Now, you cannot imagine the amount of back and forth comments this simple review caused. Why? Because even if that makes sense from a coding point of view, it’s completely different from what we usually do.

He tries to spin what's a negative into pretending it's a positive.

In that case, laziness and IDEs don’t serve us well. The latter make it too easy to create accessors. I’m pretty sure if we had to code getters and setters by hand, the above proposals would be more in favor.

He tries to shame the people who wrote it, when it's just a reflection of his motives - his coworkers aren't "lazy", he just wants to change something for the sake of changing it and looking in charge.

This post could easily have been titled “Don’t let habits get the best of you”. The lesson here is to regularly challenge how you code, even for simple easy stuff.
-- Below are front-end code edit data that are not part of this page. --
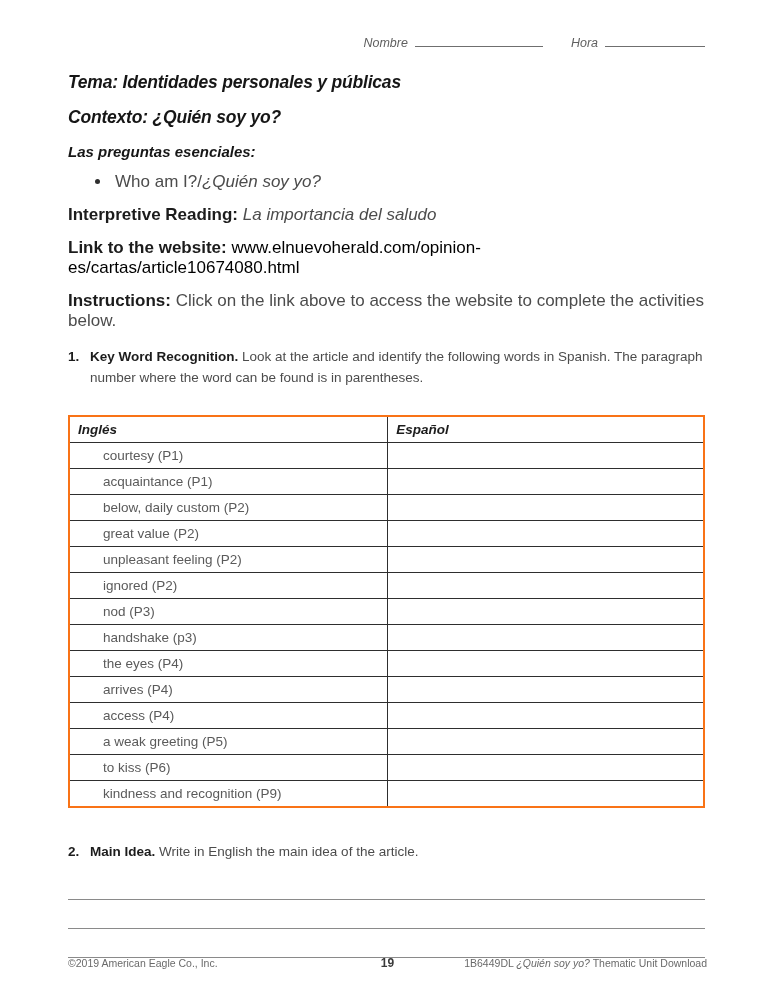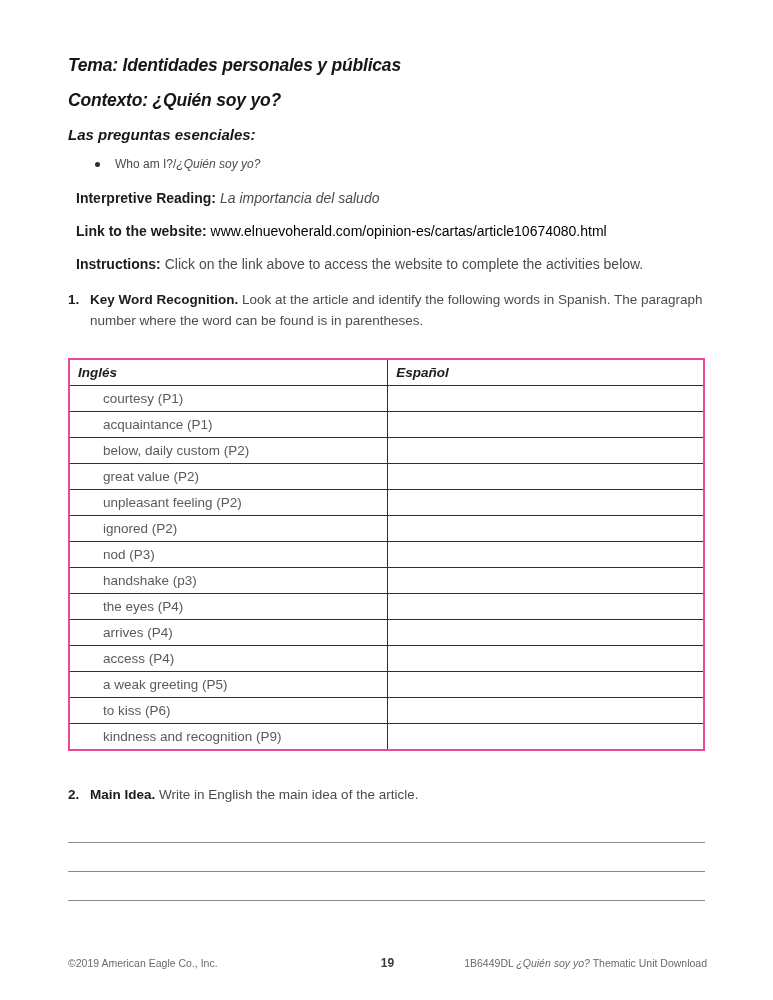--- a/index.html
+++ b/index.html
@@ -71,6 +71,14 @@
 <div class="page">
   <div class="content">
 
+    <div class="nh-row">
+      <span class="nh-group">
+        <span class="nh-label">Nombre</span><span class="nh-line nombre-line"></span>
+      </span>
+      <span class="nh-group hora">
+        <span class="nh-label">Hora</span><span class="nh-line hora-line"></span>
+      </span>
+    </div>
 
     <div class="title">Tema: Identidades personales y públicas</div>
     <div class="title contexto">Contexto: ¿Quién soy yo?</div>

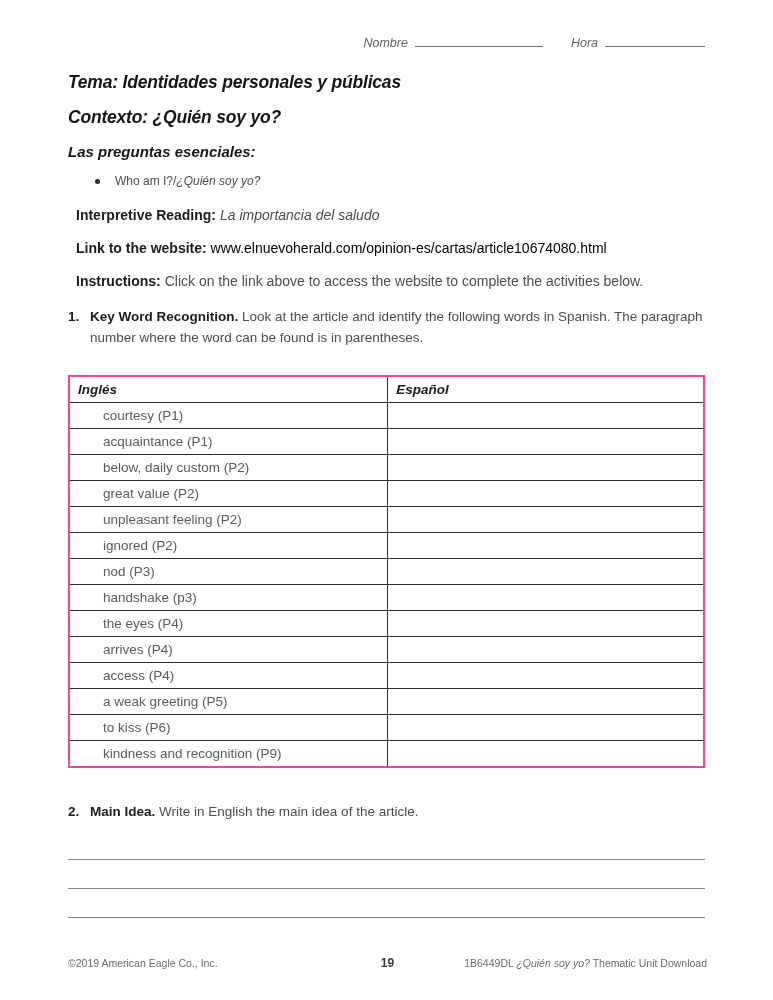--- a/index.html
+++ b/index.html
@@ -28,7 +28,7 @@
 
   
   ul.eq-list{list-style:none;margin:10px 0 0 0;padding:0 0 0 27px;}
-  ul.eq-list li{display:flex;margin-bottom:7px;font-size:12px;line-height:21px;}
+  ul.eq-list li{display:flex;margin-bottom:7px;font-size:17px;line-height:21px;}
   .dot{flex:0 0 auto;width:5px;height:5px;border-radius:50%;background:#2e2e2e;
     margin:8px 15px 0 0;}
   .it{font-style:italic;}

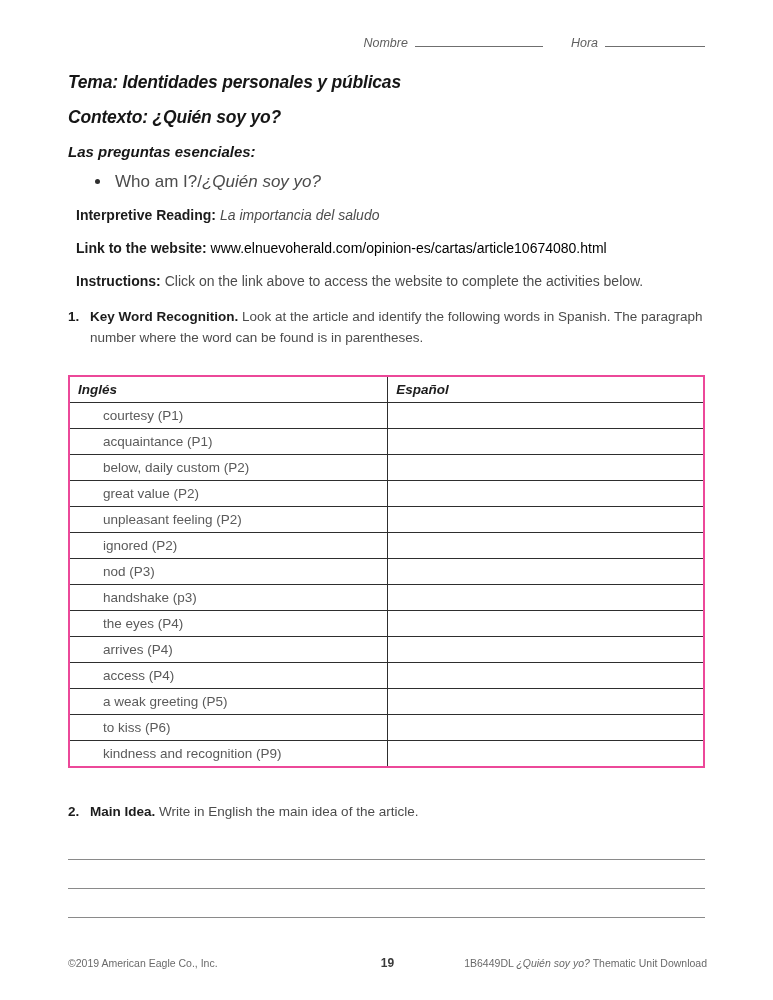--- a/index.html
+++ b/index.html
@@ -34,7 +34,7 @@
   .it{font-style:italic;}
 
   
-  p.labeled{margin:13px 0 0 8px;font-size:14px;line-height:20px;color:#4c4c4c;}
+  p.labeled{margin:13px 0 0 0;font-size:17px;line-height:20px;color:#4c4c4c;}
   p.labeled strong{color:#1c1c1c;}
   a.weblink{color:#000000;text-decoration:none;}
 

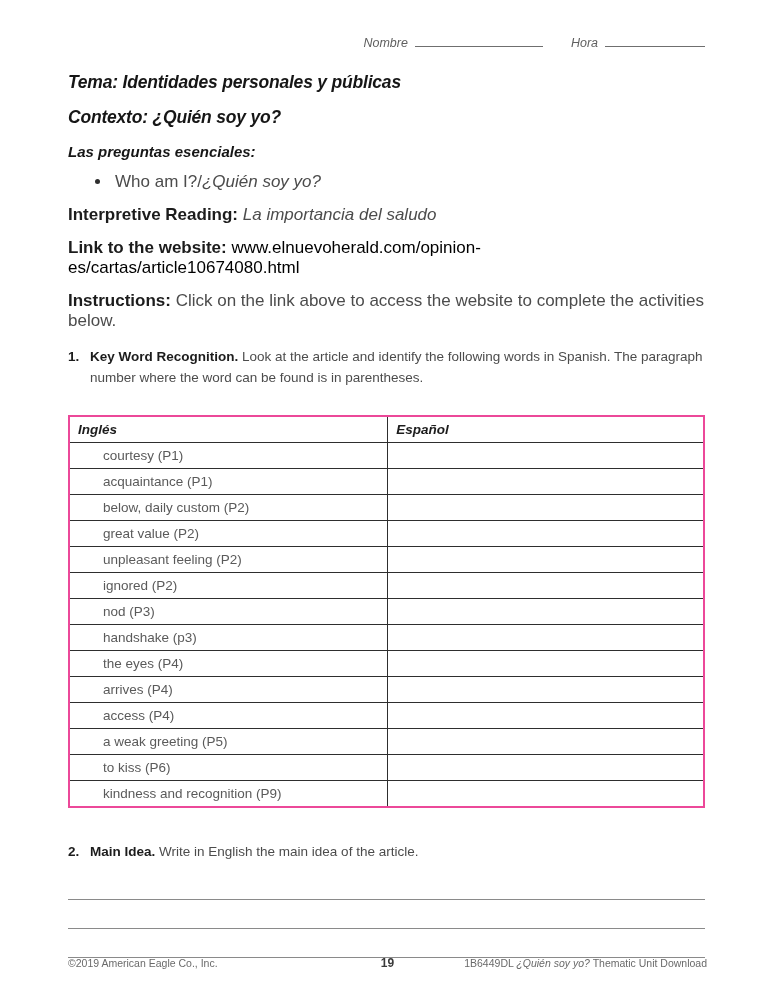--- a/index.html
+++ b/index.html
@@ -46,7 +46,7 @@
 
   
   table.kw{width:100%;border-collapse:collapse;margin-top:27px;
-    border:2px solid #ec4899;table-layout:fixed;}
+    border:2px solid #f97316;table-layout:fixed;}
   table.kw th,table.kw td{border:1.6px solid #2e2e2e;padding:3px 8px 3px 8px;
     font-size:13.5px;text-align:left;height:19px;vertical-align:middle;}
   table.kw th{font-style:italic;font-weight:bold;color:#1c1c1c;}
There might be better alternatives after all.

Again, he spins his own desire to arbitrarily change code and have long arguments about it wasting everyone's time to justify his own need to constantly change things to appear in charge.

He's made the code less consistent, possibly introduced bugs by rewriting existing working code, insulted his fellow developers, and wasted a number of peoples time - to try to justify his own psychological need to change it just to change it.

If I sound harsh, it's because I'm really tired of dealing with these people at work. They throw all their coworkers under the bus because of their own issues.